- [Directions] The lines below, from the one holding "donc une forme" through the one holding "- Les remarques", are to be restated word for word, with all images left out.

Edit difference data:
((

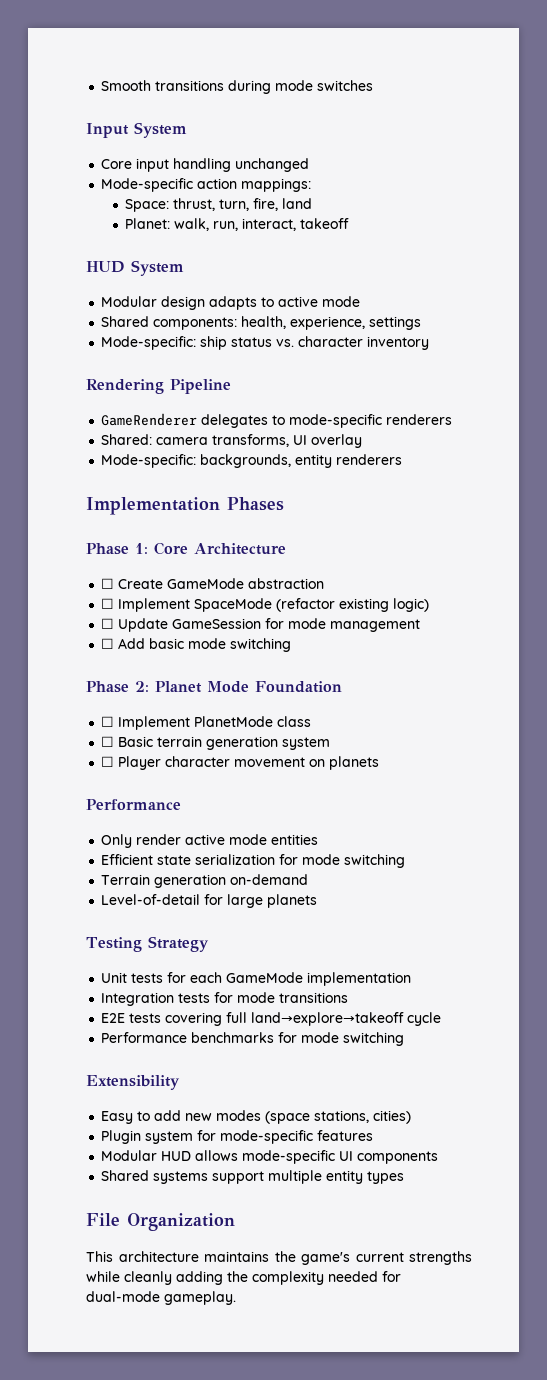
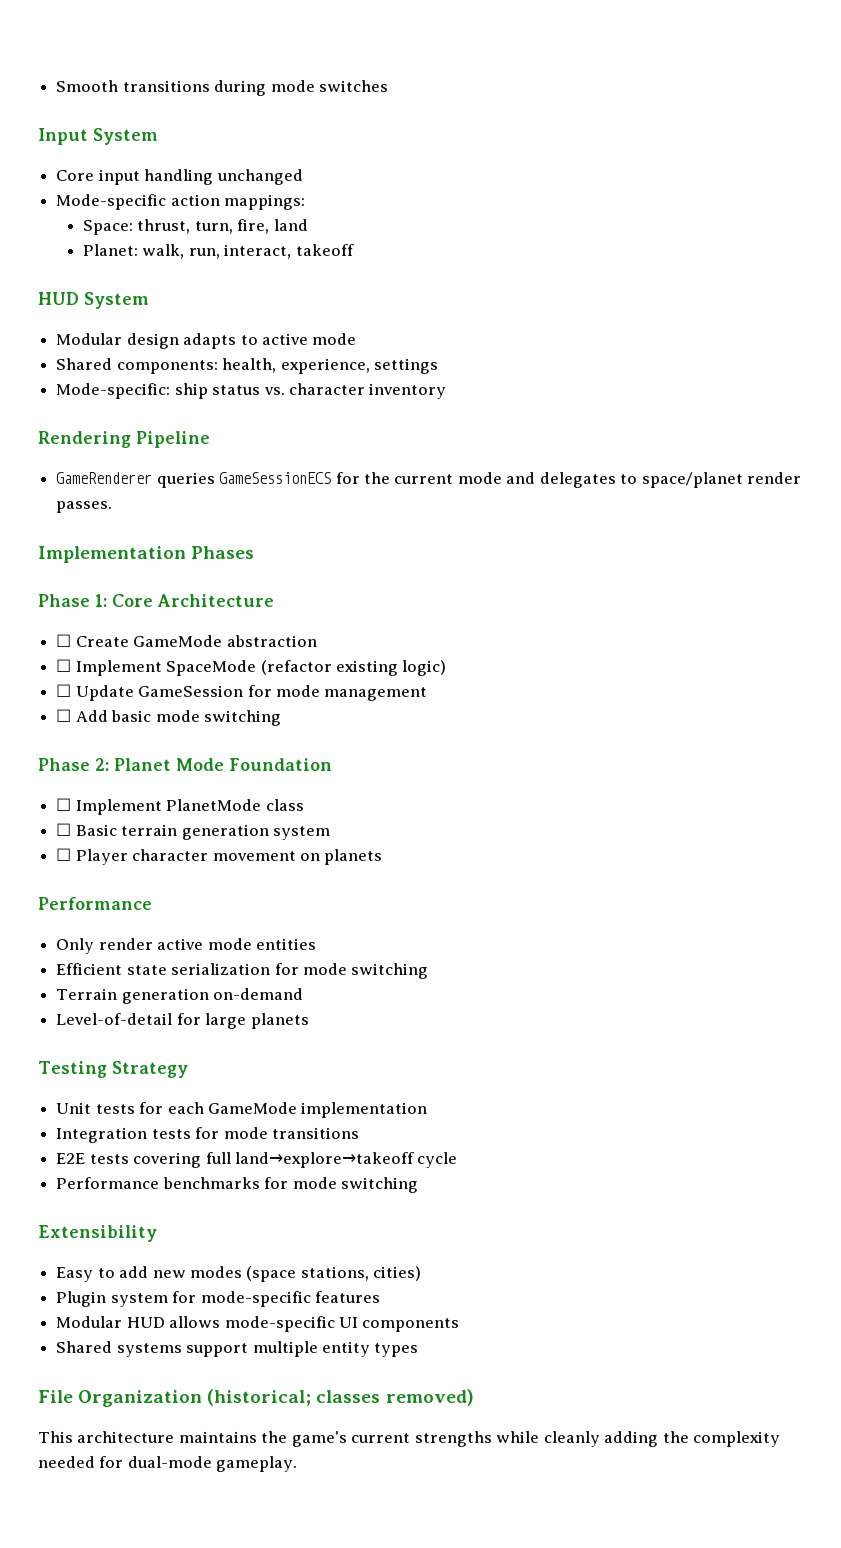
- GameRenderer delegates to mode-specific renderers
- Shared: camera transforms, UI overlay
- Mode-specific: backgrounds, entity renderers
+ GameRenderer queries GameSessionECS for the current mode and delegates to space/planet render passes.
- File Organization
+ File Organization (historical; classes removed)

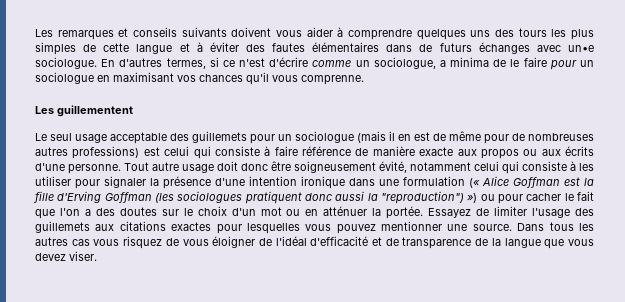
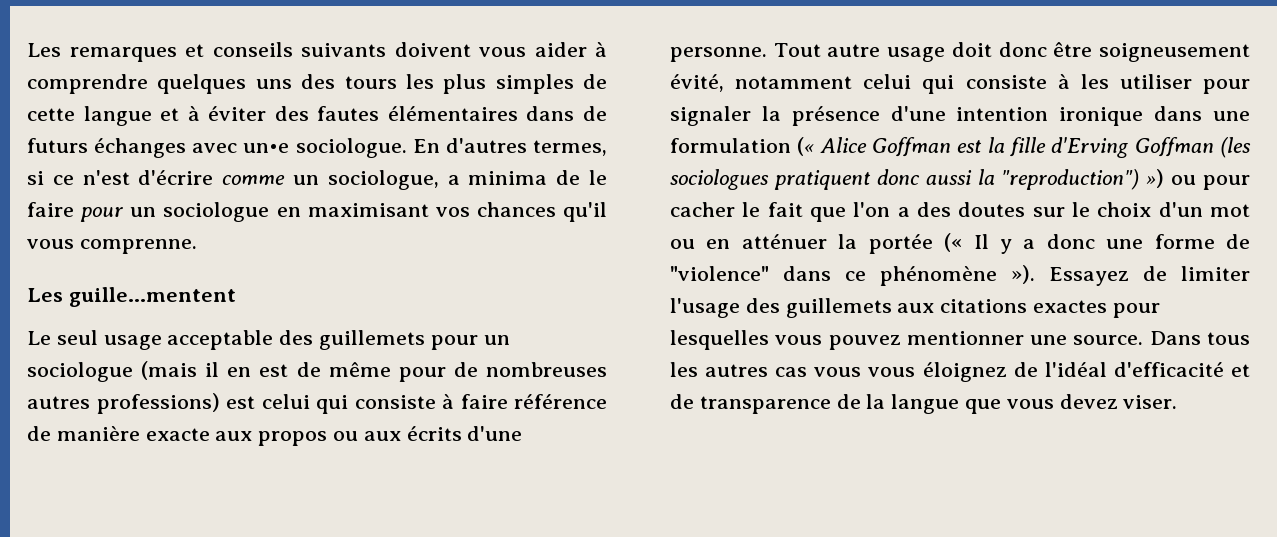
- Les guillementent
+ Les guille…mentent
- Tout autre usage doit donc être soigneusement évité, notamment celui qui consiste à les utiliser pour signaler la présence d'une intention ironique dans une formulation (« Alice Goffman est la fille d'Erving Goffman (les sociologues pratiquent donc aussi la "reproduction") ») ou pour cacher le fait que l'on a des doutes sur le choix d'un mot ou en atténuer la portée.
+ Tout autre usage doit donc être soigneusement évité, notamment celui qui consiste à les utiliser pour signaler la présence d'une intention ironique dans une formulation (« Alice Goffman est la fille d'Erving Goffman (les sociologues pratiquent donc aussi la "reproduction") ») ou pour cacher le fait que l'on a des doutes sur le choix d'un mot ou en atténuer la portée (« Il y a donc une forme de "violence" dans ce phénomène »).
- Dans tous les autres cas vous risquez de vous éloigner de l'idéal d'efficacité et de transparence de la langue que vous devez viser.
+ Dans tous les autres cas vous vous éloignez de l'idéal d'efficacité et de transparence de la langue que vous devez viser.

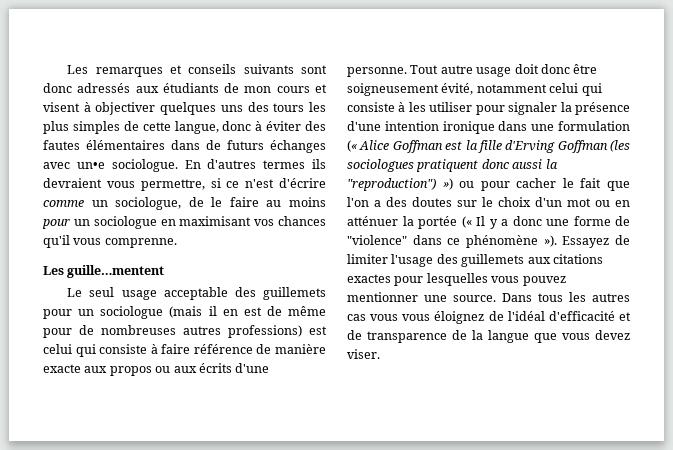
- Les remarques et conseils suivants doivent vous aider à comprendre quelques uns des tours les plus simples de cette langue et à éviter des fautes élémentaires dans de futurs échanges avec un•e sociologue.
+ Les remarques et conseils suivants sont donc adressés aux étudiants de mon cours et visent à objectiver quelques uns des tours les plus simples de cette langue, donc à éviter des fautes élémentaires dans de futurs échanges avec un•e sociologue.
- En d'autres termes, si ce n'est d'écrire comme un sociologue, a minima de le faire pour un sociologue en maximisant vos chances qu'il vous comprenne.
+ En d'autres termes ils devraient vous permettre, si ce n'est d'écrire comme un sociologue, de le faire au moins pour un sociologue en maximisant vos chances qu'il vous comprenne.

))
((

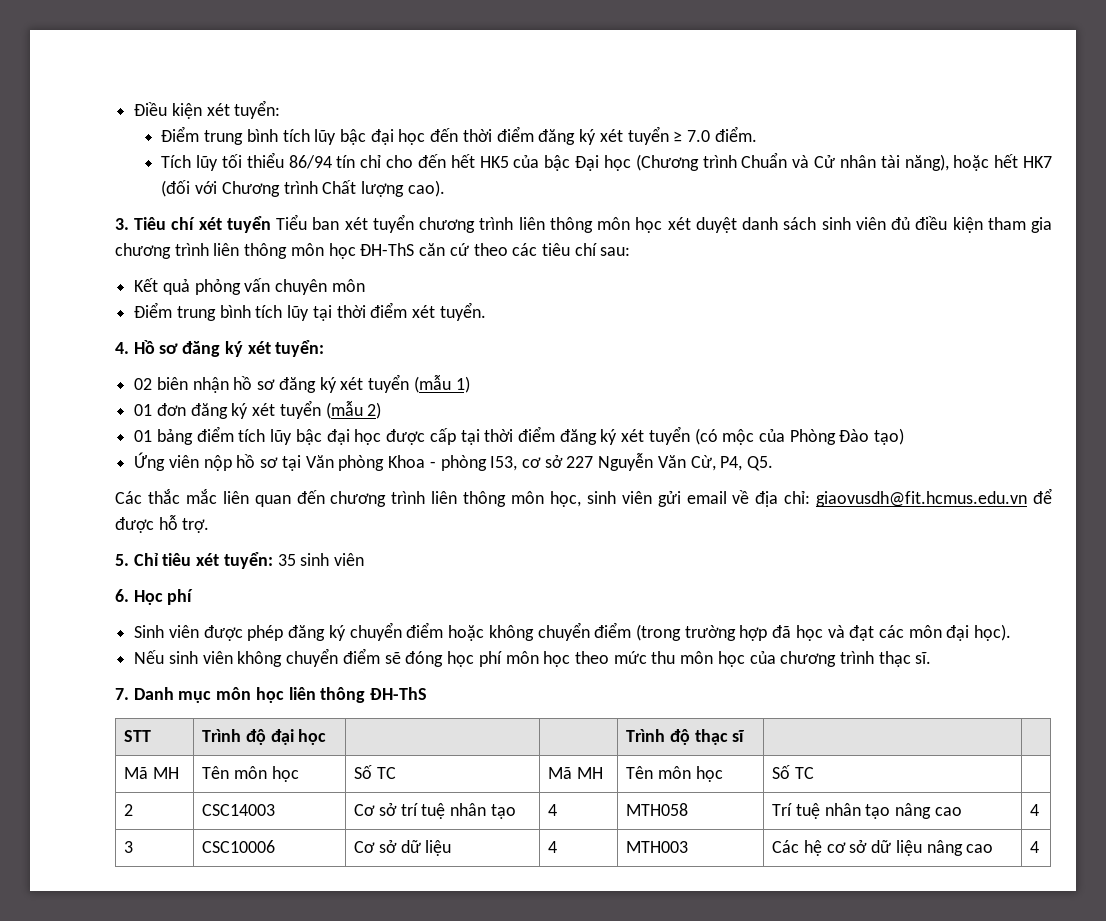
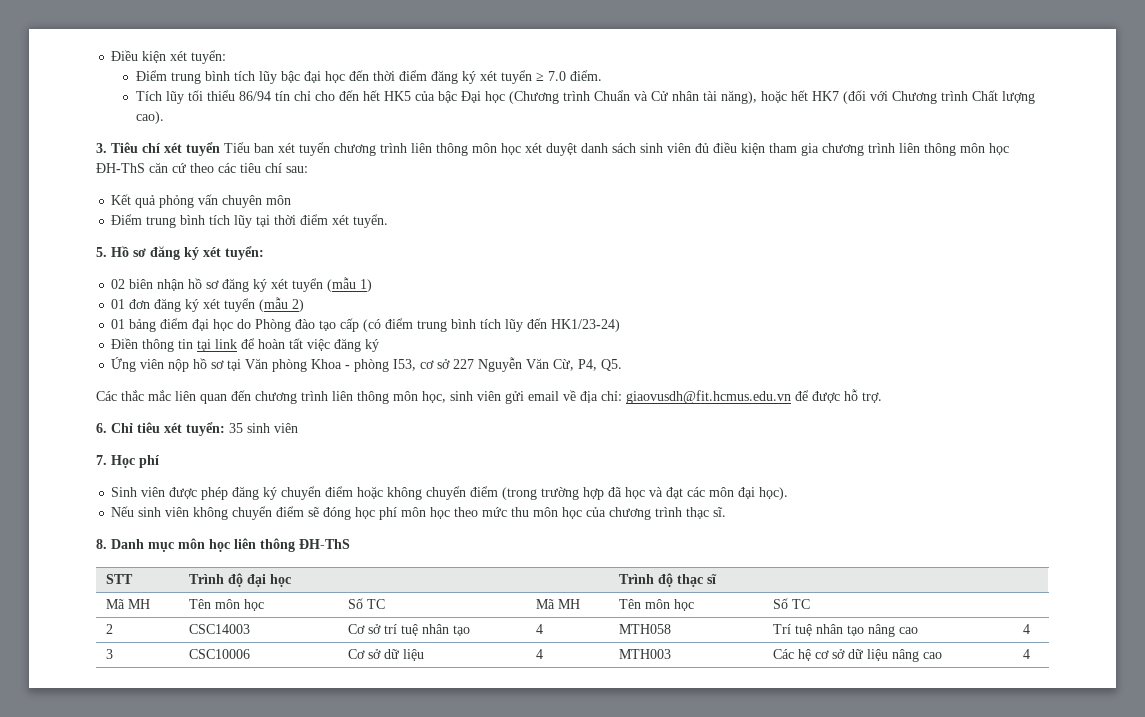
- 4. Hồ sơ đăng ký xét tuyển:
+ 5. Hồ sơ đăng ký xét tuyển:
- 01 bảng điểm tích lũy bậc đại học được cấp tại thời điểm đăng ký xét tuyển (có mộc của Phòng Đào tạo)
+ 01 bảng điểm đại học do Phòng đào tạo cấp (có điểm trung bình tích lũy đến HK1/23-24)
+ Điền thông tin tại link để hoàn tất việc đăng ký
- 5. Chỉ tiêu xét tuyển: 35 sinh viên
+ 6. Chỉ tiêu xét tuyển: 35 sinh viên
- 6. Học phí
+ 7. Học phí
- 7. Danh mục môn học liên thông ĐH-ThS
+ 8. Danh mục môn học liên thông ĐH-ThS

))

- [Solution for this problem]
+ Tout autre usage doit donc être soigneusement évité, notamment celui qui consiste à les utiliser pour signaler la présence d'une intention ironique dans une formulation (« Alice Goffman est la fille d'Erving Goffman (les sociologues pratiquent donc aussi la "reproduction") ») ou pour cacher le fait que l'on a des doutes sur le choix d'un mot ou en atténuer la portée (« Il y a donc une forme de "violence" dans ce phénomène »).
- Dans tous les autres cas vous risquez de vous éloigner de l'idéal d'efficacité et de transparence de la langue que vous devez viser.
+ Dans tous les autres cas vous vous éloignez de l'idéal d'efficacité et de transparence de la langue que vous devez viser.

- Les remarques et conseils suivants doivent vous aider à comprendre quelques uns des tours les plus simples de cette langue et à éviter des fautes élémentaires dans de futurs échanges avec un•e sociologue.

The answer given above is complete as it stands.